The study aimed (i) to examine the poverty trajectories of families with and without a child with NDD and (ii) to investigate socioeconomic factors associated with the trajectories. We tracked families from the year prior to child birth until the child reached 25 years. Based on resource investments required by families with a NDD child, we hypothesized that families of children with a NDD would follow more unfavorable poverty trajectories.
Methods: We used data from the US Panel Study of Income Dynamics and the Child Development Supplements (n=3317). We classified children with a NDD if parents reported a medical diagnosis of epilepsy, speech impairment, retardation, developmental delay, autism, or learning disability. Family poverty was measured from household income and national poverty thresholds. We calculated the predicted probability of household poverty for each year from a pooled logistic regression model. We used latent class growth modelling to identify distinct poverty trajectories and regressed family socioeconomic characteristics and child NDD status on the probability of belonging to each trajectory using a multinomial logistic regression.

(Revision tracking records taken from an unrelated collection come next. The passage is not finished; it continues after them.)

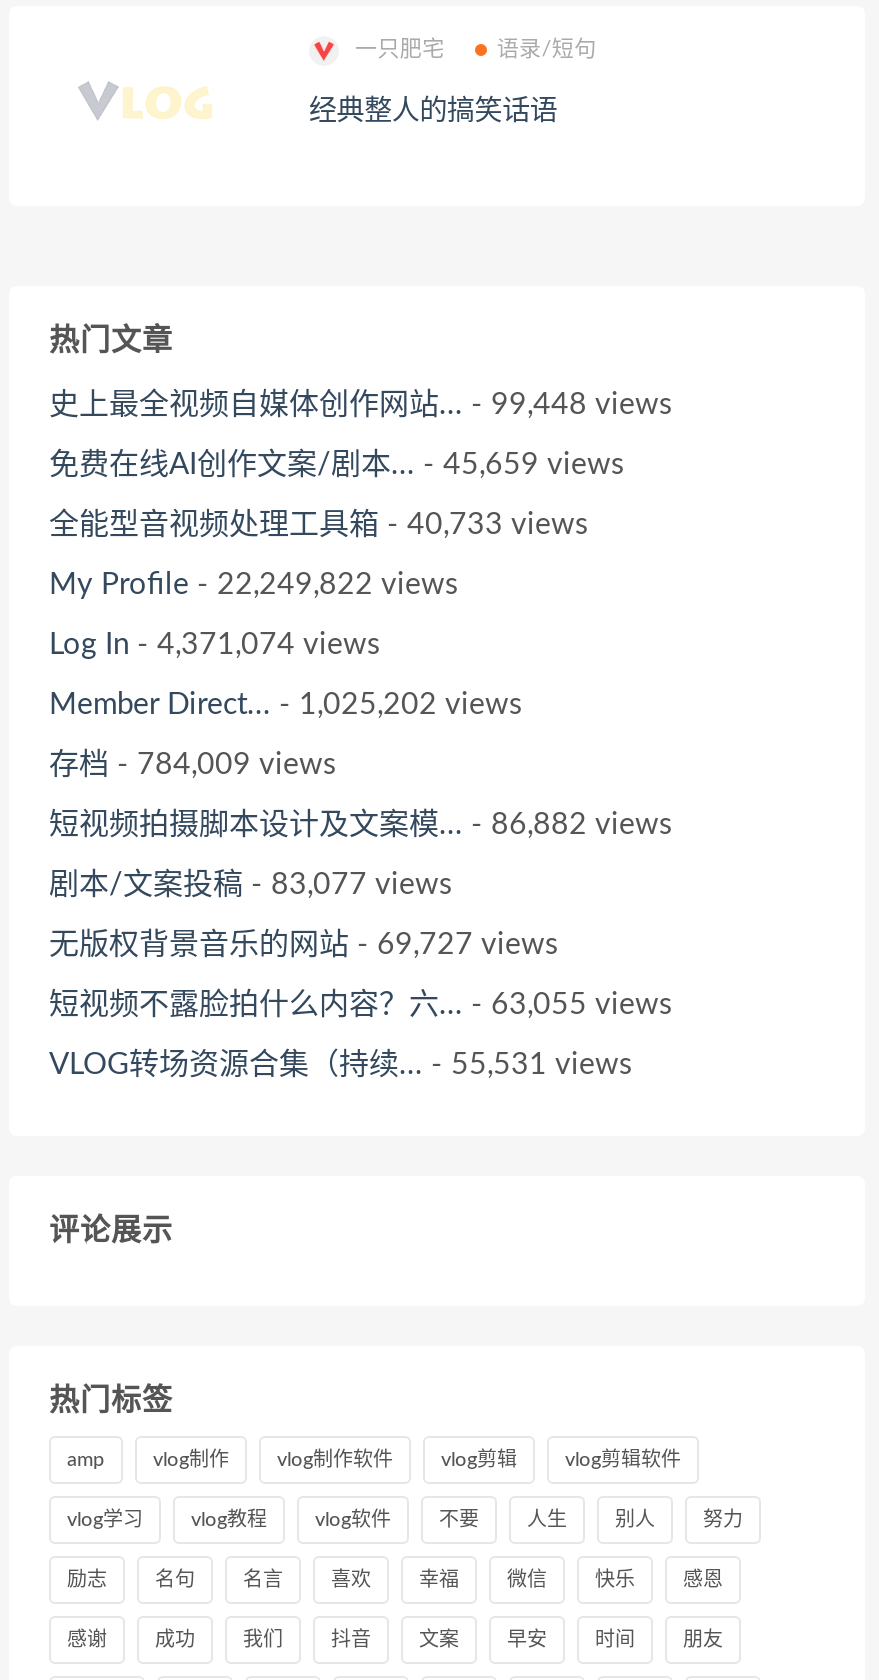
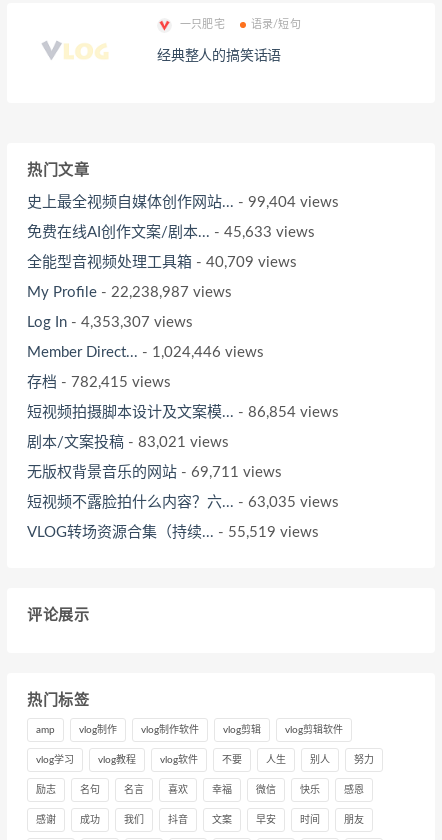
- 史上最全视频自媒体创作网站... - 99,448 views
+ 史上最全视频自媒体创作网站... - 99,404 views

- 免费在线AI创作文案/剧本... - 45,659 views
+ 免费在线AI创作文案/剧本... - 45,633 views

- 全能型音视频处理工具箱- 40,733 views
+ 全能型音视频处理工具箱- 40,709 views

- My Profile - 22,249,822 views
+ My Profile - 22,238,987 views

- Log In - 4,371,074 views
+ Log In - 4,353,307 views

- Member Direct... - 1,025,202 views
+ Member Direct... - 1,024,446 views

- 存档- 784,009 views
+ 存档- 782,415 views

- 短视频拍摄脚本设计及文案模... - 86,882 views
+ 短视频拍摄脚本设计及文案模... - 86,854 views

- 剧本/文案投稿- 83,077 views
+ 剧本/文案投稿- 83,021 views

- 无版权背景音乐的网站- 69,727 views
+ 无版权背景音乐的网站- 69,711 views

- 短视频不露脸拍什么内容？六... - 63,055 views
+ 短视频不露脸拍什么内容？六... - 63,035 views

- VLOG转场资源合集（持续... - 55,531 views
+ VLOG转场资源合集（持续... - 55,519 views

Results: A fifth of children in the sample had a NDD. Across all years, families of children with NDD had a 14.9% probability of living in poverty compared to 10.7% among other families (difference of 4.1%, 95% confidence interval (CI) 1.6%, 6.6%). The difference in experiencing poverty extended back to the year prior to child birth. We uncovered five distinct trajectories of poverty over time: constant non-poverty (52.6%), fast progression into poverty (7.5%), slow progression into poverty (10.4%), slow exit out of poverty (16.7%), and constant poverty (12.7%). Compared to other families, families of children with NDD had a 45.3% greater probability (95% CI 18.7, 71.8) of remaining in constant poverty than constant non-poverty. After adjusting for socioeconomic factors in the year prior to birth the probability reduced to 30% (95% CI -8.5%, 68.8%). No significant associations were found for other trajectories.
Conclusions: The findings suggest that poverty is more prevalent and persistent among families of children with NDD. Importantly, we report evidence that part of this difference is accounted for by family socioeconomic characteristics that were present before the child was born. This finding suggests that the magnitude of difference in poverty risk between families of children with NDD compared to those without generated from cross-sectional studies are biased. The results support policies that aim to reduce economic hardship among families of children with NDD as well as those that address poverty in the context of NDD prevention.